[Dataset records]
.....
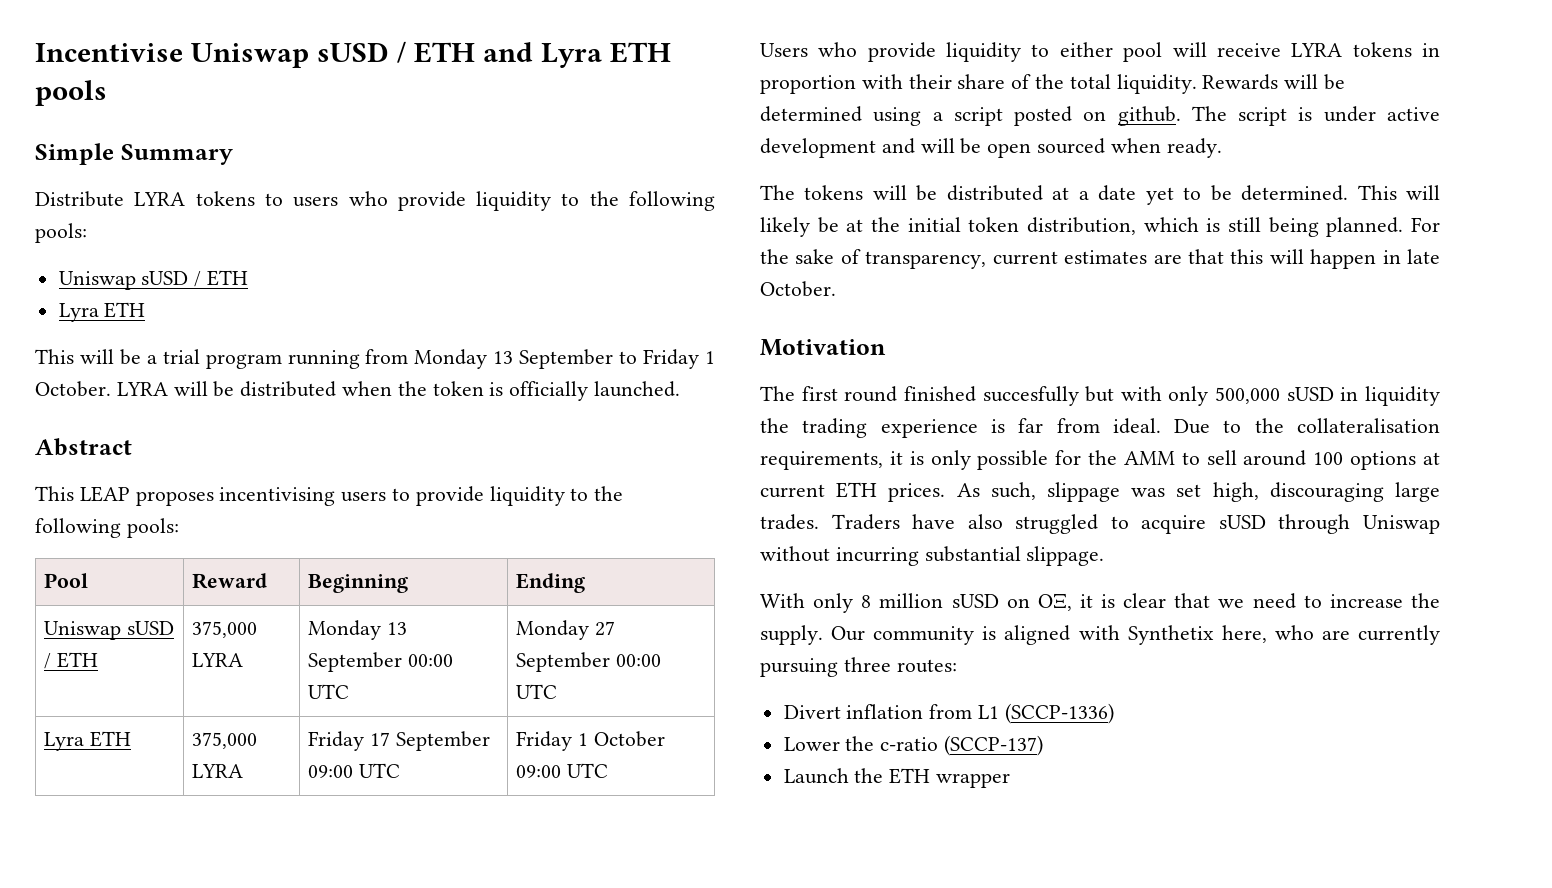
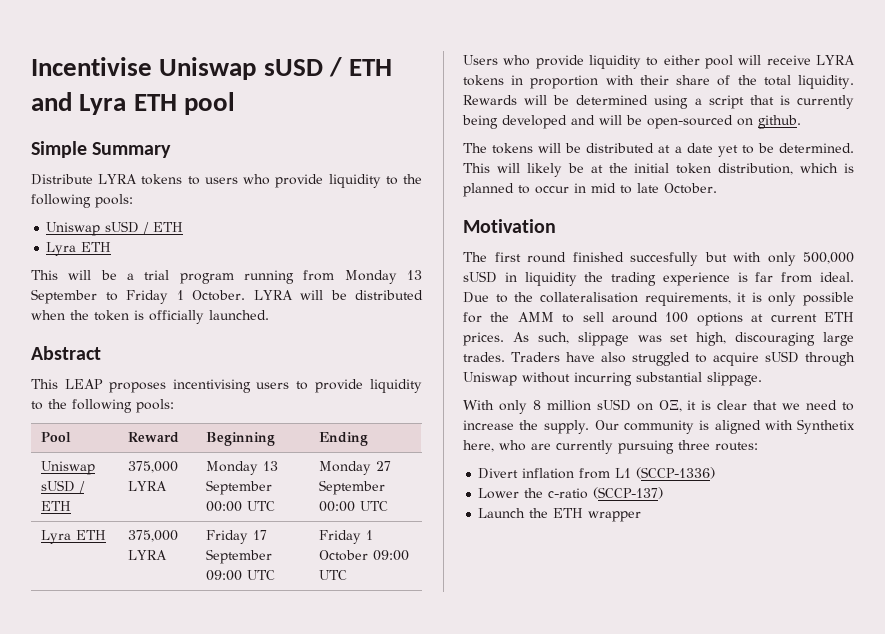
[35,80,107,106] pools -> [183,92,235,115] pool
[1014,106,1440,126] [760,138,1222,158] posted on github. The script is under active development and will be open sourced when ready. -> [749,95,854,109] [462,115,801,129] that is currently being developed and will be open-sourced on github.
[1228,217,1440,237] [760,249,1401,269] still being planned. For the sake of transparency, current estimates are that this will happen in -> [463,183,632,197] planned to occur in mid to

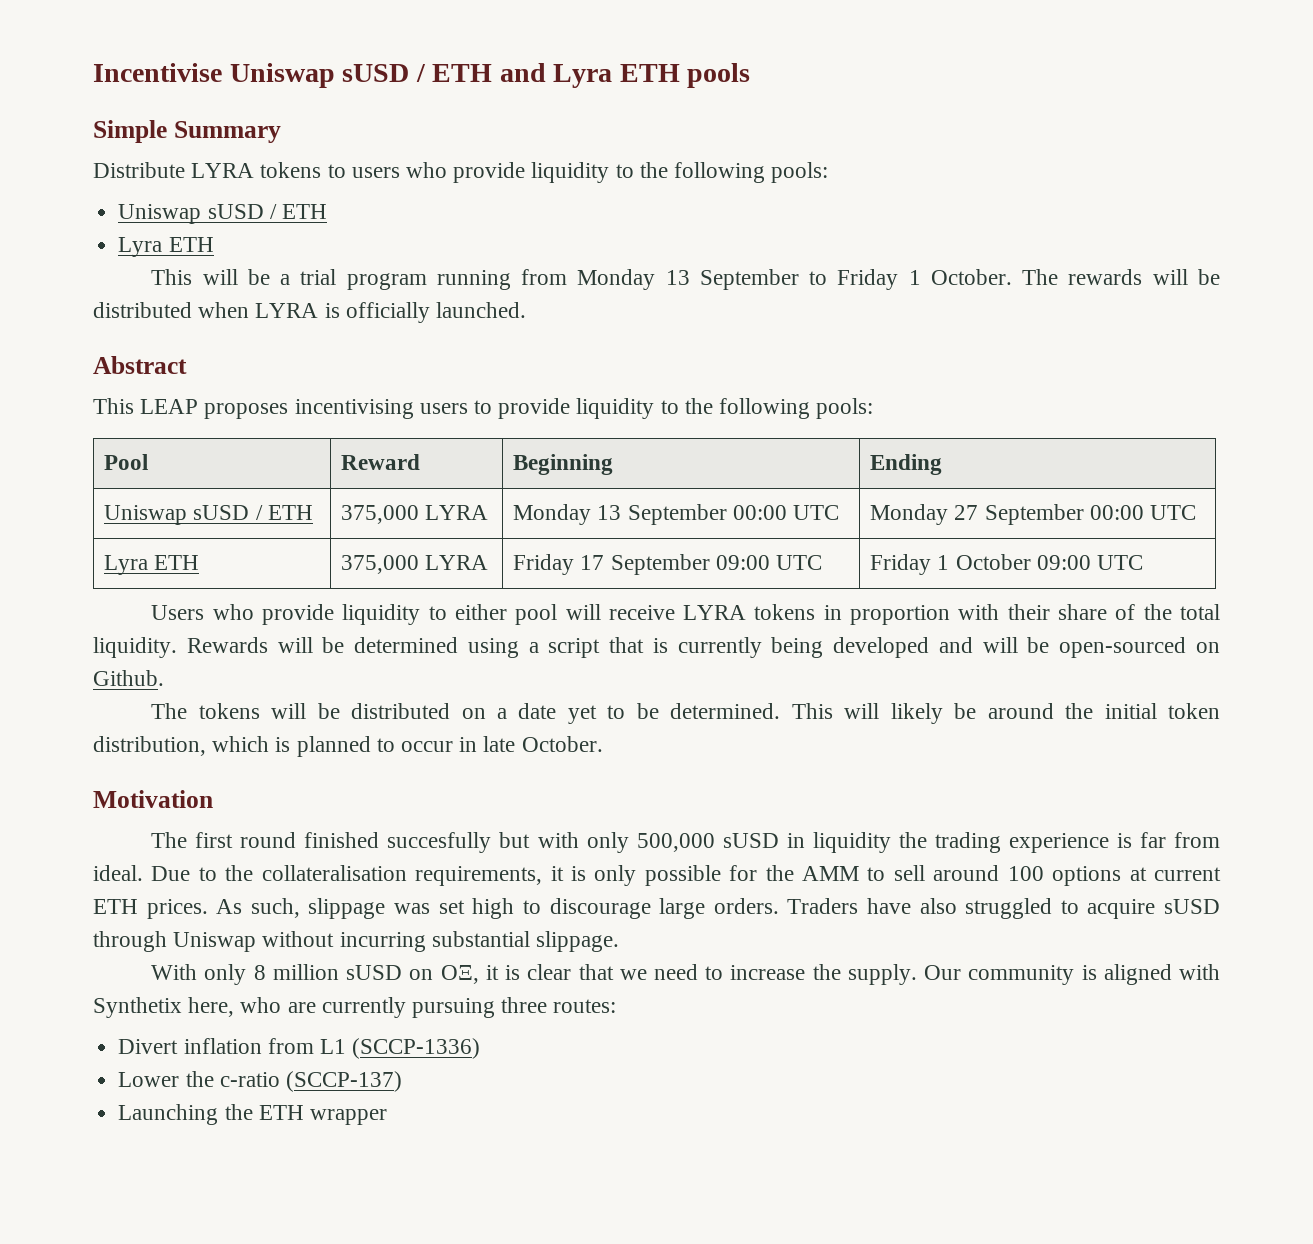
[183,92,235,115] pool -> [687,63,751,88] pools
[253,290,293,300] LYRA -> [1022,269,1143,285] The rewards
[70,310,129,321] the token -> [255,303,319,318] LYRA
[758,115,801,129] github. -> [93,670,164,686] Github.
[658,145,671,153] at -> [461,708,486,719] on
[590,165,603,173] at -> [987,703,1054,719] around
[591,183,632,194] mid to -> (478, 744) none
[696,332,854,346] [463,352,505,362] high, discouraging large trades. -> [472,898,779,919] high to discourage large orders.
[478,508,526,518] Launch -> [118,1104,219,1125] Launching

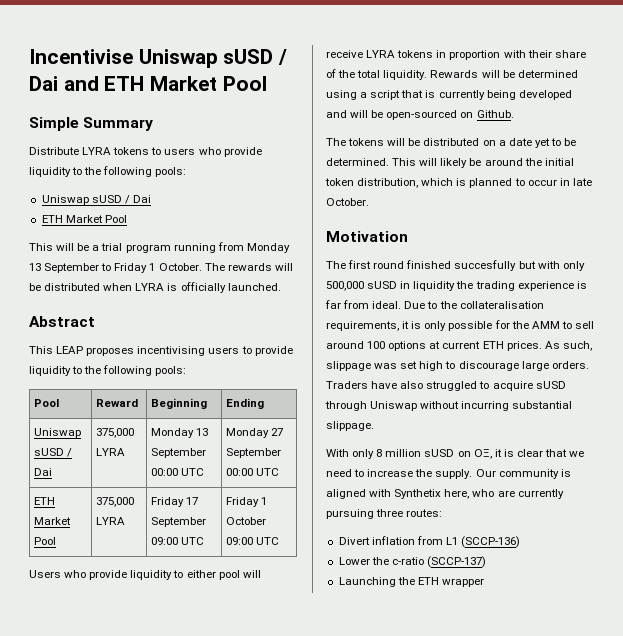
[432,63,751,88] ETH and Lyra ETH pools -> [29,76,267,91] Dai and ETH Market Pool
[281,204,327,219] [118,237,214,257] ETH // Lyra ETH -> [132,195,151,203] [41,215,127,223] Dai // ETH Market Pool
[267,505,313,520] ETH -> [33,468,52,476] Dai
[104,555,200,575] Lyra ETH -> [33,497,55,505] [33,517,71,525] [33,537,56,545] ETH Market Pool
[352,1038,481,1059] (SCCP-1336) -> [461,536,521,548] (SCCP-136)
.....
With "pools" as the string to find, copy every line of the records that holds it.

[35,80,107,106] pools -> [183,92,235,115] pool
[183,92,235,115] pool -> [687,63,751,88] pools
[432,63,751,88] ETH and Lyra ETH pools -> [29,76,267,91] Dai and ETH Market Pool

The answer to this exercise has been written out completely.